Shakespeare e Ricardo III
O que vem a ser essa história, e onde está à verdade no meio de tudo isso? O debate promete ser longo: a ciência contra Shakespeare.
Ricardo III é uma das primeiras peças de Shakespeare, escrita em 1592 – ele começou a escrever para valer em 1589, aos 25 anos de idade – e faz parte do seu círculo de Peças Históricas. Ricardo III não é considerada pela crítica uma peça perfeita, pois é possível ver claramente um Shakespeare aprendendo a delinear seus personagens. O drama não tem a maturidade de Sonho de Uma Noite de Verão, Othelo ou qualquer outra de suas obras-primas.
Mas como Shakespeare é Shakespeare, e quaisquer sentenças que ele escreveu são canônicas, a peça é maravilhosa, um triunfo, e sempre desfrutou de enorme sucesso e continua sendo apresentada e aplaudida em todo mundo. Agora mesmo, aqui no Brasil, está sendo encenada há mais de três anos por um grupo de Natal, em forma de comédia, com o nome de “Sua Incelença Ricardo III”.
Segundo Shakespeare, o duque de Gloucester, o quarto na linha de sucessão ao trono da Inglaterra, infernizou a vida de seu irmão, o rei Eduardo IV, até matá-lo de desgosto; em seguida mandou matar o outro irmão, duque de Clarence, e por último seus dois jovens sobrinhos, até se tornar Ricardo III, o novo rei da Inglaterra.
Ricardo III só ficou dois anos no poder. E seu governo se deu durante a Guerra das Rosas, em que sua família, York, brigava com a família Lancaster pelo trono. Na batalha de Bosworth – Shakespeare o celebrizou com a frase: “Meu reino por um cavalo”! – contra seu primo Henrique Tudor, ele foi derrotado e morto, e Henrique assumiu como rei da Inglaterra, com o título de Henrique VII. A história é por aí.
O azar de Ricardo, e digamos que ele não fosse um rei tão cruel, é que quem pegou na pena para retratá-lo mais de cem anos após a sua morte, foi aquele que seria o maior dramaturgo de todos os tempos, com uma capacidade de transformar o real numa ficção mais forte e apaixonante do que os próprios fatos.

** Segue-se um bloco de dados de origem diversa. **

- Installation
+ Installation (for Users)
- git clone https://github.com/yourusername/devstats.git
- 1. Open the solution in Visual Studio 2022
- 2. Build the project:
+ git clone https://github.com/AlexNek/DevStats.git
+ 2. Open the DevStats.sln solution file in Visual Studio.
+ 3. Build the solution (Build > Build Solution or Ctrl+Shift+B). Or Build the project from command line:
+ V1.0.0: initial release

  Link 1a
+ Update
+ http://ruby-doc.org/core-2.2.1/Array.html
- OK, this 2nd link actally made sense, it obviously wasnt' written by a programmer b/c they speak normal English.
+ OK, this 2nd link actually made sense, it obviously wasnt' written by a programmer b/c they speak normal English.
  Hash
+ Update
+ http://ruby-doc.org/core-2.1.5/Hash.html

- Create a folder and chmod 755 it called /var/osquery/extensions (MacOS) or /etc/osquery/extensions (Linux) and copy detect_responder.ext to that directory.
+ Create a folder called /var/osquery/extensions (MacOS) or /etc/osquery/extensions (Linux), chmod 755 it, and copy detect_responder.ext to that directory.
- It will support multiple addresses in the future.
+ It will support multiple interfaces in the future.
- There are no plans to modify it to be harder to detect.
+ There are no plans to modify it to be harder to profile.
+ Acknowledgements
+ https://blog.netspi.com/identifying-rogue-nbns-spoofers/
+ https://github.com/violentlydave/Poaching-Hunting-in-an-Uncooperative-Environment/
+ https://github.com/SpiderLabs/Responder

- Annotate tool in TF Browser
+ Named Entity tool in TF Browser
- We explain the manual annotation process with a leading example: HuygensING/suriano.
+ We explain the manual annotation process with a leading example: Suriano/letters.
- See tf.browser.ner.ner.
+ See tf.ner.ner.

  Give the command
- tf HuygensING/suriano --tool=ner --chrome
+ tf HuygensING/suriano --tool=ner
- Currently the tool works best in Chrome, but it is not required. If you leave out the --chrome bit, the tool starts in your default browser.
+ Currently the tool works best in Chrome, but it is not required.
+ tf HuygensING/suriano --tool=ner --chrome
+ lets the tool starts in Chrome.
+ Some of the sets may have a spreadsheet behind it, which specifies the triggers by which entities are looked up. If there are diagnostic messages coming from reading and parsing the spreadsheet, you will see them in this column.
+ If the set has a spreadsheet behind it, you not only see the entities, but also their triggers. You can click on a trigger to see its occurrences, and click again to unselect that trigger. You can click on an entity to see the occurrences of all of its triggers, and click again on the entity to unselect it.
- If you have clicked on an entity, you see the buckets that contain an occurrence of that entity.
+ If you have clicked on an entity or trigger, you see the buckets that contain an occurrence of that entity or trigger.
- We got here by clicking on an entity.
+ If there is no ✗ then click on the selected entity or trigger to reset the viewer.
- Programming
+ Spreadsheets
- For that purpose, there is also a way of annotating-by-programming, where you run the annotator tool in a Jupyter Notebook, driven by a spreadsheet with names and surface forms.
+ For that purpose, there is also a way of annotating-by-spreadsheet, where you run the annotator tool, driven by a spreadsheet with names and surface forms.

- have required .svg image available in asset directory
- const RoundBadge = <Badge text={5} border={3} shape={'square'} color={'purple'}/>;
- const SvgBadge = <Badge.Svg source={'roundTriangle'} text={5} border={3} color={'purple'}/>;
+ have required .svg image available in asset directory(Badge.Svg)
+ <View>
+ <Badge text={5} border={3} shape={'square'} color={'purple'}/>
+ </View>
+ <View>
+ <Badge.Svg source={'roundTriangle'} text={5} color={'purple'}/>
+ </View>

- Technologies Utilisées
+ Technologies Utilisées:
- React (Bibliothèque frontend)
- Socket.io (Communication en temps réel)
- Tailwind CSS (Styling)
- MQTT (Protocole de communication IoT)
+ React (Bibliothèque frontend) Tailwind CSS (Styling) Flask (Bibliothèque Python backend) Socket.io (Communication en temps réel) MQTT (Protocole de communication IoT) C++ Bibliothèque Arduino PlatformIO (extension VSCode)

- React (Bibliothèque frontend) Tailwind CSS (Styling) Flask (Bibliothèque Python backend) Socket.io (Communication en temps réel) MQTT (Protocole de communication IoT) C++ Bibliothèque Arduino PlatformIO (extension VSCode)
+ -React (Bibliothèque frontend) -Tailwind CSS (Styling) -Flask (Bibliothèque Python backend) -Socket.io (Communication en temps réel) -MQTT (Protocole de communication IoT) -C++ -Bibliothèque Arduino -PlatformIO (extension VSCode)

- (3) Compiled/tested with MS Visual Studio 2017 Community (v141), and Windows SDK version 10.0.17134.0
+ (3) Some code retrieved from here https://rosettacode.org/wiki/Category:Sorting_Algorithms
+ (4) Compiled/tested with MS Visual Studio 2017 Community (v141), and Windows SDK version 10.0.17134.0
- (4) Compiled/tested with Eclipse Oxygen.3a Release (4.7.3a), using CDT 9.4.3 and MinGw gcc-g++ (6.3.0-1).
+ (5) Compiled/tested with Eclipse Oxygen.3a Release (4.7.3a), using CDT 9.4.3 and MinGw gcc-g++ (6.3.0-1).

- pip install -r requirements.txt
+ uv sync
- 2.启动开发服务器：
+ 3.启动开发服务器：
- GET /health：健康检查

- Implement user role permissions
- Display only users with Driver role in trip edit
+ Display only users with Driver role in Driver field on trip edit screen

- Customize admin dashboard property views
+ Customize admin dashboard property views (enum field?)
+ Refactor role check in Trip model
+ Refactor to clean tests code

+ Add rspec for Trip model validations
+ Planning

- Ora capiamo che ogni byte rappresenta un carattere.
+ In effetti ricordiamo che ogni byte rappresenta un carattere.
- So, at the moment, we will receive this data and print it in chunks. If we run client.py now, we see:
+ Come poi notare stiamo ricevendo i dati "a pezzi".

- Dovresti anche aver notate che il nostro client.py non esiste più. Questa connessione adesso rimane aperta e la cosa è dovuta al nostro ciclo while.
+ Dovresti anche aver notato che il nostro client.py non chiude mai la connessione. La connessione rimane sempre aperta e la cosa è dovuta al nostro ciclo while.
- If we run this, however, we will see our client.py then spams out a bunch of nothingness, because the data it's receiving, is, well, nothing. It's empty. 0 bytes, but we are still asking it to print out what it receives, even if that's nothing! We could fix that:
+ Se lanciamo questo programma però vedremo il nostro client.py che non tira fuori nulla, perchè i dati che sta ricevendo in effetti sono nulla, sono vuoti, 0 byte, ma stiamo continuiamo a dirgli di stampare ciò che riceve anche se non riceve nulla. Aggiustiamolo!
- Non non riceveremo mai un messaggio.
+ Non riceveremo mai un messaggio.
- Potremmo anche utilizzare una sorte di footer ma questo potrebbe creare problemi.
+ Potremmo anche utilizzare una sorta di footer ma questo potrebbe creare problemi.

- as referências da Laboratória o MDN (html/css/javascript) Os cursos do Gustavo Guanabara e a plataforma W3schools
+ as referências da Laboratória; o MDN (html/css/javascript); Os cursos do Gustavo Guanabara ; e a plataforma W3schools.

E Shakespeare transformou Ricardo III em um dos vilões mais interessantes da história do Teatro.
Shakespeare criou uma personagem tão forte, tão marcante: corcunda, malvado, perverso, cínico, irônico e engraçado que acabou usurpando a própria história. Ricardo III é a única peça de Shakespeare que começa com um monólogo – conhecido, decorado e declamado por todos os estudantes de língua inglesa no período escolar – em que Ricardo disserta sobre sua personalidade. Dizendo: “Mas eu que não fui talhado para habilidades esportivas, nem para cortejar um espelho amoroso: que grosseiramente feito e sem a majestade do amor para pavonear-me diante de uma ninfa de lascivos requebros; eu, privado dessa bela proporção, desprovido de todo o encanto pela pérfida natureza; disforme inacabado, enviado por ela antes do tempo para esse mundo dos vivos; terminado pela metade; tão feio e fora de moda que os cães ladram para mim quando passo perto deles”. E conclui, que: “quando nasceu, já veio com dentes, nasceu para morder o mundo”.
Pois é o caráter de Ricardo III, que os cientistas, à luz de seus ossos, se propõem a estudar, esmiuçar, por moderníssimos exames computadorizados, para saber o que ele comia, como se deitava, se era doente, se fazia exercícios… E daí vão tentar – chutar, especular – adivinhar seus humores, sua personalidade, caráter, religiosidade etc. E tentar provar que Ricardo III não era um perverso como Shakespeare o pintou. A ciência está dizendo que vai descrever o caráter de um homem com base em alguns ossos de mais de 500 anos. Uma máscara mortuária foi feita, e já foi dito (risos) que um homem de lábios finos como Ricardo não poderia ser um assassino. Cesare Lombroso adoraria a afirmação!
Sobre a quase máscara mortuária de Ricardo é o próprio Shakespeare quem responde aos cientistas, quando diz, em Macbeth: “Não existe arte que possa decifrar o sentido da alma pela face”. Se preparem, teremos uma longa batalha pela frente. Pois se contrapor a Shakespeare não é tarefa fácil. Mas os cientistas sabem que isso dá prestígio. Uma coisa eu posso dar certeza, aconteça o que acontecer, a peça Ricardo III continuará um triunfo teatral, seja qual for a verdade, se é que existe uma!